Viewed overall, however, the prevalence of sexual risk behaviors was high among the entire group (not only the multiple admissions subgroup) and argues for safer sex interventions for the entire population aimed particularly at reducing the number of sexual partners and at increasing condom use. Our findings on knowledge and beliefs may guide the way to efficient interventions. For example, YMA with higher levels of riskier activities did not have a higher perceived level of risk for HIV, but the relationship of perceived risk to behavioral change is not clear. Thirty percent or more of the entire sample, however, had doubts about condom efficacy. Condom use has a direct and irrefutable relationship with reducing HIV/STD risk. Our study suggests that interventions for this population would need to focus on strengthening beliefs in condom efficacy (perceived benefits) as one way of increasing condom use.

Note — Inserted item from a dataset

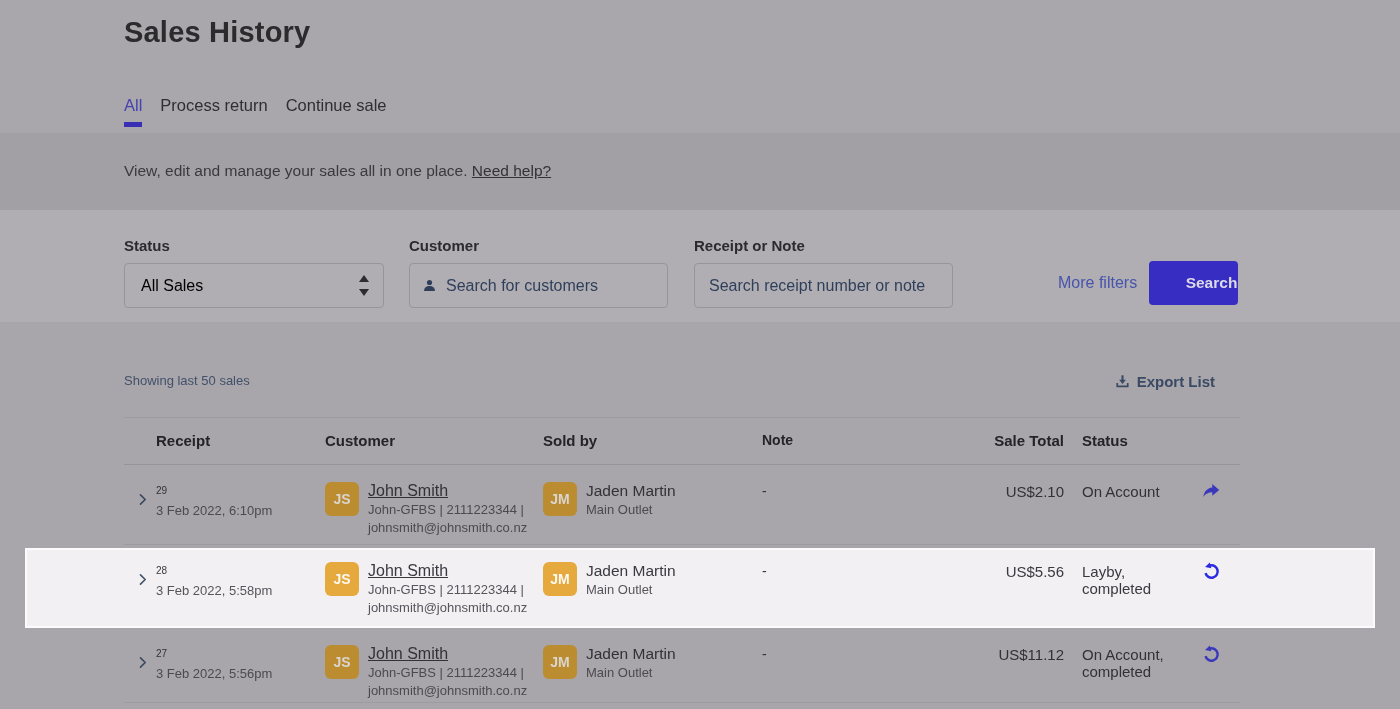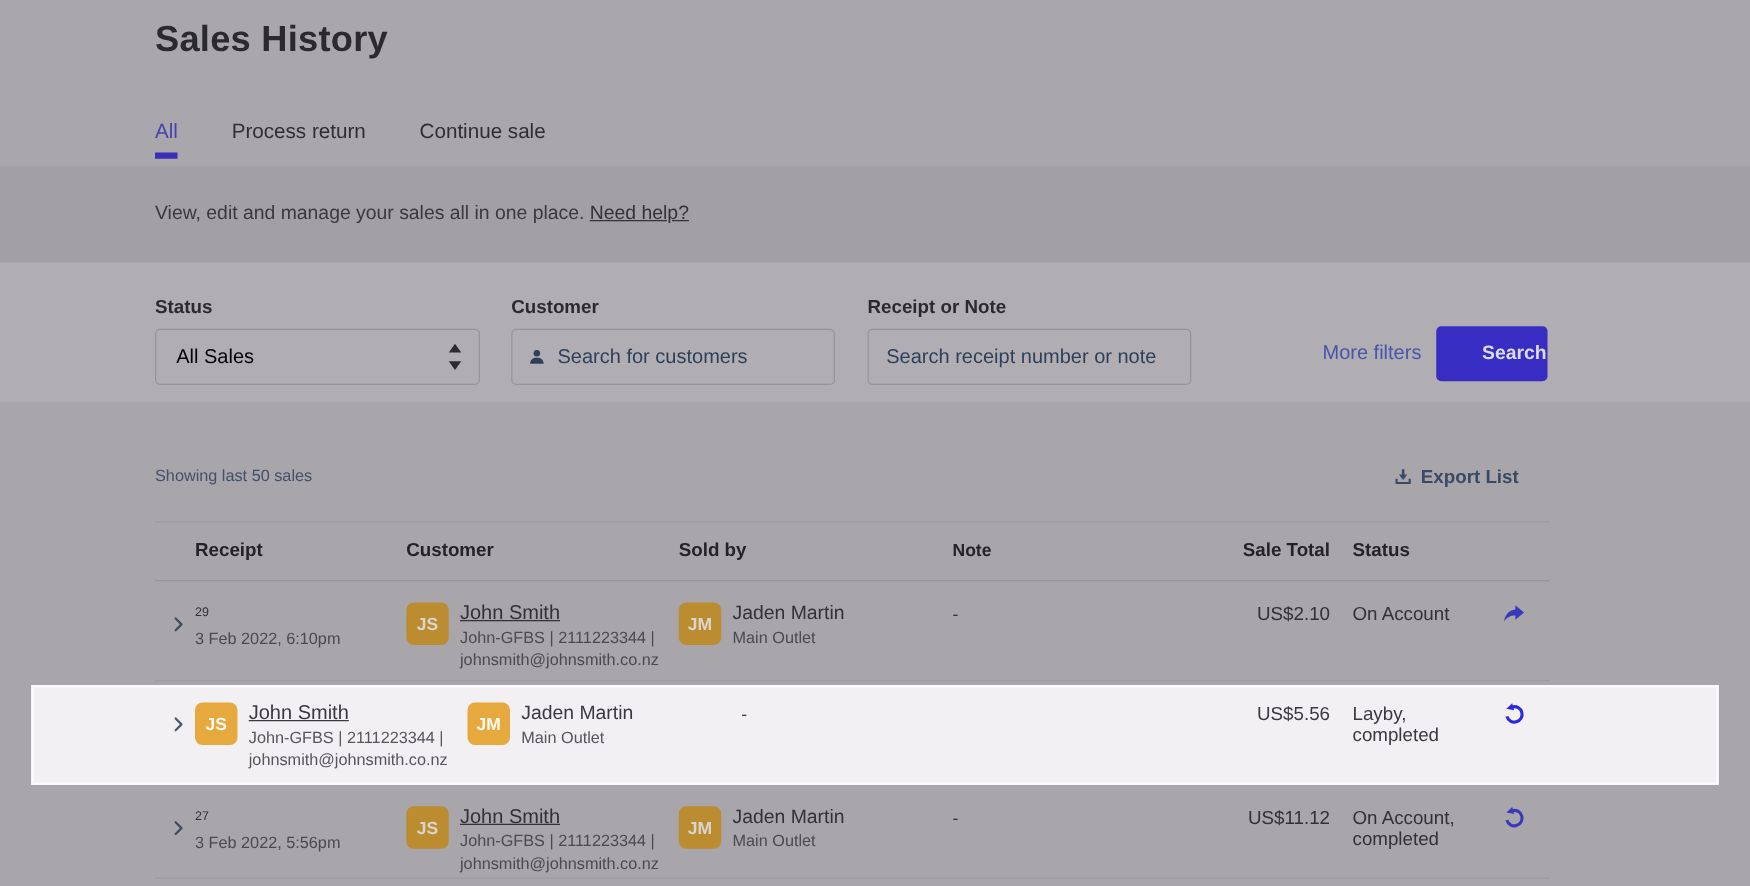"All" .tabs { gap: 43px -> 18px }
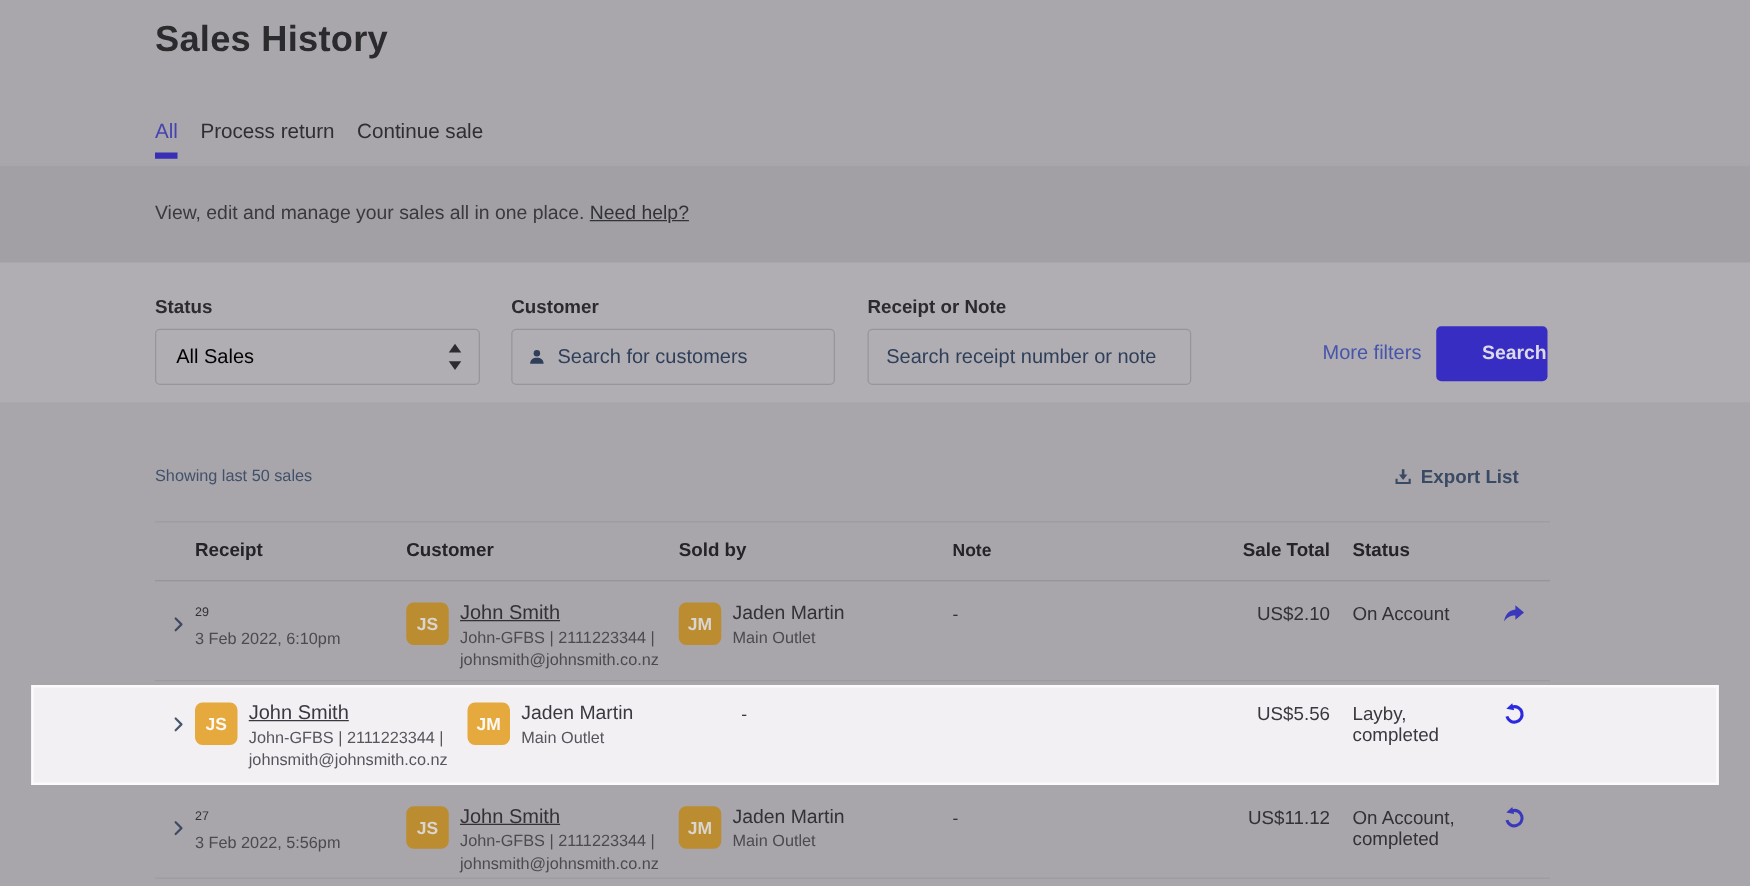"28" div.c-receipt { html: none -> <div> <div>28</div> <div>3 Feb 2022, 5:58pm</div> </div> }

Finally, a review of recent AIDS risk-reduction interventions among adolescents found that longer intervention duration is associated with positive outcomes.26 Pilot interventions should be undertaken to investigate whether repeated interventions of short duration (thus more adapted to the detention system) could also be effective. Work should build on successful intervention experience with African American youth, as it is not clear that the detained population practice behaviors or have beliefs that are so dissimilar as to warrant an entirely new approach.27 Prison interventions also need to be designed with the big picture in mind. HIV is a disease of the poor and disenfranchised, as is the condition of detention and imprisonment. Humanizing staff and institutions where tremendous and disproportionate numbers of African American spend time will enhance the possibilities not only of promoting changes to safer sex behaviors but also of engendering hope, encouragement, and positive attitudes about mustering the inner and community resources to stay healthy and pursue life goals.28,29 Many structural changes (i.e., changes to policies institutionalized in our society) must occur to reverse the HIV/AIDS epidemic that includes as a centerpiece eliminating discriminating practices and barriers to education, employment opportunities, housing, and good health. Prison/detention center interventions, especially those that facilitate linkages to surrounding community resources, can be seen as a part of that larger goal of bringing about community empowerment.30
Limitations of this Study
There are a number of limitations of this study. Random sampling of youth at this facility was not possible, but our sampling procedures were designed to minimize bias. Available data indicate that youth interviewed as part of the study were similar demographically to the entire population of youth admitted to this facility during the same time period. Second, self-reported data were used to assess the sexual and substance use risks among our sample, raising the ever present concern about data validity. Previous studies among detained male youth have found similar rates of substance use measured by means of urine drug screening as well as self-reported sexual substance use behaviors, except where audio computer-assisted self-interview was used.1-6,12,31 Our self-reported data, like others, may be an under-estimate. Third, neither the frequency of recent substance use nor the level of dependence was assessed. Finally, the duration of drug treatment was not obtained, thus leading to the potential for misclassification of those reporting treatment. This study, however, points the way for more in-depth research on interventions to reduce HIV/STD risk behavior among disaffected youth.